On November 27, 2015, at 10:43:45.526 UTC, a fireball was observed across South Australia by 10 Desert Fireball Network observatories lasting 6.1 s. An ~37 kg meteoroid entered the atmosphere with a speed of 13.68 ± 0.09 km s−1 and was observed ablating from a height of 85 km down to 18 km, having slowed to 3.28 ± 0.21 km s−1. Despite the relatively steep 68.5° trajectory, strong atmospheric winds significantly influenced the darkflight phase and the predicted fall line, but the analysis put the fall site in the center of Kati Thanda–Lake Eyre South. Kati Thanda has meters‐deep mud under its salt‐encrusted surface.
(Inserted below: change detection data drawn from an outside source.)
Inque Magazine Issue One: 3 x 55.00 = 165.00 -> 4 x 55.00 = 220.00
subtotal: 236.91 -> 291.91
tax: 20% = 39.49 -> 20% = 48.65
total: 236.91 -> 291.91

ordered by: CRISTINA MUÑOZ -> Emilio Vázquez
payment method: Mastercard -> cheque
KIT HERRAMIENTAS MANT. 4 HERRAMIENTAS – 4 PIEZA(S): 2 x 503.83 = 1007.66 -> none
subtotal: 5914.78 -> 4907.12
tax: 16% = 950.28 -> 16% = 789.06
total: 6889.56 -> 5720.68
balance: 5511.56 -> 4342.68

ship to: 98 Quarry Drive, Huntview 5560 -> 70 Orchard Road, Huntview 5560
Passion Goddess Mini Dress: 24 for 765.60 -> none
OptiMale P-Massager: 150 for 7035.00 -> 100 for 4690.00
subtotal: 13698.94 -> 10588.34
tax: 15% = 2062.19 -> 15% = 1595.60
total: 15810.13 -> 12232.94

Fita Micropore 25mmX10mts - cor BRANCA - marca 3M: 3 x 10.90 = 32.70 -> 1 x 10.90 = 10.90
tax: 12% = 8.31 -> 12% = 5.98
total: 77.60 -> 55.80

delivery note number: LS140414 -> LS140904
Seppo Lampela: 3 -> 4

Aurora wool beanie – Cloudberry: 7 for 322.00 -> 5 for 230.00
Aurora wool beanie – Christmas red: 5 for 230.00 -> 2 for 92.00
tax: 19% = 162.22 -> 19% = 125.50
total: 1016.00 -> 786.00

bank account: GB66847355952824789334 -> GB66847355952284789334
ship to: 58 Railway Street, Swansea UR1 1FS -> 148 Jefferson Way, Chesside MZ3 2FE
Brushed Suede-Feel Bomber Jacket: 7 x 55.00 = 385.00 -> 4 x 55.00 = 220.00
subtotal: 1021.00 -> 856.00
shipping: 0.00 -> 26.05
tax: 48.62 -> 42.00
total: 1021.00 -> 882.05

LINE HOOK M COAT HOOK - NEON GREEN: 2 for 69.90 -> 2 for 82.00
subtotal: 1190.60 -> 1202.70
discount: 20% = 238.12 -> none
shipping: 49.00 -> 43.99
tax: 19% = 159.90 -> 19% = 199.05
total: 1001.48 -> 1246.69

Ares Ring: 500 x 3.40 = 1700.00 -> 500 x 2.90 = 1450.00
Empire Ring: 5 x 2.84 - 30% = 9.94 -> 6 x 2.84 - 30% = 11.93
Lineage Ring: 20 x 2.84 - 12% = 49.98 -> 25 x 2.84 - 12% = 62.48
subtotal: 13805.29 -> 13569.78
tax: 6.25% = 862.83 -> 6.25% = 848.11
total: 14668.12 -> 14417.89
Reconnaissance of the area where the meteorite landed from a low‐flying aircraft revealed a 60 cm circular feature in the muddy lake, less than 50 m from the predicted fall line. After a short search, which again employed light aircraft, the meteorite was recovered on December 31, 2015 from a depth of 42 cm. Murrili is the first recovered observed fall by the digital Desert Fireball Network (DFN). In addition to its scientific value, connecting composition to solar system context via orbital data, the recovery demonstrates and validates the capabilities of the DFN, with its next generation remote observatories and automated data reduction pipeline.

^1,2Fabrizio Nestola et al. (>10)
Proceedings of the National Academy of Sciences of the United States of America (in Press) Link to Article [DOI:
https://doi.org/10.1073/pnas.1919067117]
¹Department of Geosciences, University of Padova, I-35131 Padova, Italy
²Geoscience Institute, Goethe University Frankfurt, 60323 Frankfurt, Germany

The origin of diamonds in ureilite meteorites is a timely topic in planetary geology as recent studies have proposed their formation at static pressures >20 GPa in a large planetary body, like diamonds formed deep within Earth’s mantle. We investigated fragments of three diamond-bearing ureilites (two from the Almahata Sitta polymict ureilite and one from the NWA 7983 main group ureilite). In NWA 7983 we found an intimate association of large monocrystalline diamonds (up to at least 100 µm), nanodiamonds, nanographite, and nanometric grains of metallic iron, cohenite, troilite, and likely schreibersite. The diamonds show a striking texture pseudomorphing inferred original graphite laths. The silicates in NWA 7983 record a high degree of shock metamorphism. The coexistence of large monocrystalline diamonds and nanodiamonds in a highly shocked ureilite can be explained by catalyzed transformation from graphite during an impact shock event characterized by peak pressures possibly as low as 15 GPa for relatively long duration (on the order of 4 to 5 s). The formation of “large” (as opposed to nano) diamond crystals could have been enhanced by the catalytic effect of metallic Fe-Ni-C liquid coexisting with graphite during this shock event. We found no evidence that formation of micrometer(s)-sized diamonds or associated Fe-S-P phases in ureilites require high static pressures and long growth times, which makes it unlikely that any of the diamonds in ureilites formed in bodies as large as Mars or Mercury.